What you need to do: Copy out again, unchanged, the listing below from the line that has "Нужно решить контрольную?" through the line that has "Join the Movement".

Data extract:
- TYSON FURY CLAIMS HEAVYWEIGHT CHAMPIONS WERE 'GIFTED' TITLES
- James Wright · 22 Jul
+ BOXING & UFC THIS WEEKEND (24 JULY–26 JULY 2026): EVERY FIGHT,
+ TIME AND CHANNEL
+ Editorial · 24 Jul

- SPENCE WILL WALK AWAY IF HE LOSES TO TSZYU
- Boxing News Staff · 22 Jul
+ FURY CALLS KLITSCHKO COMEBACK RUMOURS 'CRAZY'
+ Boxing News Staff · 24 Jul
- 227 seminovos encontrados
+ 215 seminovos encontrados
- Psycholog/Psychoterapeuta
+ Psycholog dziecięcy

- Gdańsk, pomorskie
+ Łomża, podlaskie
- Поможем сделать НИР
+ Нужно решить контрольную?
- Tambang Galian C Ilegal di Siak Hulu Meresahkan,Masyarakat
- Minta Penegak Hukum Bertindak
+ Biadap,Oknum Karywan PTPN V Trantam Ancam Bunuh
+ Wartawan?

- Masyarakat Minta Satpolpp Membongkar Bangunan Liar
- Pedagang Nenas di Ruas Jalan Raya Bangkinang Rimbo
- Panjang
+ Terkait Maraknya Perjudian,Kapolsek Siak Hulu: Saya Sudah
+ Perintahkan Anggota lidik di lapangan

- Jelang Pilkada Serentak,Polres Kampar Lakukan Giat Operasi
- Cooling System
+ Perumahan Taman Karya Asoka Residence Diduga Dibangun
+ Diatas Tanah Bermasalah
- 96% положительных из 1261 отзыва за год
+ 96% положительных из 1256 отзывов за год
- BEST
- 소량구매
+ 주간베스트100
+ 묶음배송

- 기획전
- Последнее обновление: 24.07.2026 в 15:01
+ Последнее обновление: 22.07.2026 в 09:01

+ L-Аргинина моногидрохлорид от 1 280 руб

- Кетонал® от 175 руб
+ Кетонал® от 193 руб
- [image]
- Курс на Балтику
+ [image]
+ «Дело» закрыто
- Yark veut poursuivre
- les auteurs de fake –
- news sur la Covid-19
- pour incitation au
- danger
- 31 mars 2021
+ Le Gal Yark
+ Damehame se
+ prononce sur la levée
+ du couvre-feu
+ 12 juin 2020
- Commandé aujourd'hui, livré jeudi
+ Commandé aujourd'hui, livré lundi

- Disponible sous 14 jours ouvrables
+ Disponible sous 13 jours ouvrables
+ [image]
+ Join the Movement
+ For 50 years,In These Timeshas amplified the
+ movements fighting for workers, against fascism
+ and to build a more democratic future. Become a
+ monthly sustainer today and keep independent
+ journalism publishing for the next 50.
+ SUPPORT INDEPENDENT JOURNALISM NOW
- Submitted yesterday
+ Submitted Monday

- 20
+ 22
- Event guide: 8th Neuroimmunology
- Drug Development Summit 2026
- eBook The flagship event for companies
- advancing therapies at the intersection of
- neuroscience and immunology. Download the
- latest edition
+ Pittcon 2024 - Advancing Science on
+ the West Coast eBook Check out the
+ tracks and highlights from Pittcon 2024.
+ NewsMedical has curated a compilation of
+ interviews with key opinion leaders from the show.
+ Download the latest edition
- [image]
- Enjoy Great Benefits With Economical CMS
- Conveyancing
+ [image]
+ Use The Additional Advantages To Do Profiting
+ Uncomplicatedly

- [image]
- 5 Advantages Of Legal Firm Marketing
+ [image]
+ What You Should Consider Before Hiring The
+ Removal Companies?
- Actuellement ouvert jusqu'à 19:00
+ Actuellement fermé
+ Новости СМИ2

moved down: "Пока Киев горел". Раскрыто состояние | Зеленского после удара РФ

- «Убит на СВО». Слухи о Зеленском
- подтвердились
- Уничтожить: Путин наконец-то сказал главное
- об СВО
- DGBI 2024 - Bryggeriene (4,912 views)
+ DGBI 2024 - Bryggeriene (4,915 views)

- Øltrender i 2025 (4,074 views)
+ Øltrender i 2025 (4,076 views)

Reply:
+ Нужно решить контрольную?
- Tambang Galian C Ilegal di Siak Hulu Meresahkan,Masyarakat
- Minta Penegak Hukum Bertindak
+ Biadap,Oknum Karywan PTPN V Trantam Ancam Bunuh
+ Wartawan?

- Masyarakat Minta Satpolpp Membongkar Bangunan Liar
- Pedagang Nenas di Ruas Jalan Raya Bangkinang Rimbo
- Panjang
+ Terkait Maraknya Perjudian,Kapolsek Siak Hulu: Saya Sudah
+ Perintahkan Anggota lidik di lapangan

- Jelang Pilkada Serentak,Polres Kampar Lakukan Giat Operasi
- Cooling System
+ Perumahan Taman Karya Asoka Residence Diduga Dibangun
+ Diatas Tanah Bermasalah
- 96% положительных из 1261 отзыва за год
+ 96% положительных из 1256 отзывов за год
- BEST
- 소량구매
+ 주간베스트100
+ 묶음배송

- 기획전
- Последнее обновление: 24.07.2026 в 15:01
+ Последнее обновление: 22.07.2026 в 09:01

+ L-Аргинина моногидрохлорид от 1 280 руб

- Кетонал® от 175 руб
+ Кетонал® от 193 руб
- [image]
- Курс на Балтику
+ [image]
+ «Дело» закрыто
- Yark veut poursuivre
- les auteurs de fake –
- news sur la Covid-19
- pour incitation au
- danger
- 31 mars 2021
+ Le Gal Yark
+ Damehame se
+ prononce sur la levée
+ du couvre-feu
+ 12 juin 2020
- Commandé aujourd'hui, livré jeudi
+ Commandé aujourd'hui, livré lundi

- Disponible sous 14 jours ouvrables
+ Disponible sous 13 jours ouvrables
+ [image]
+ Join the Movement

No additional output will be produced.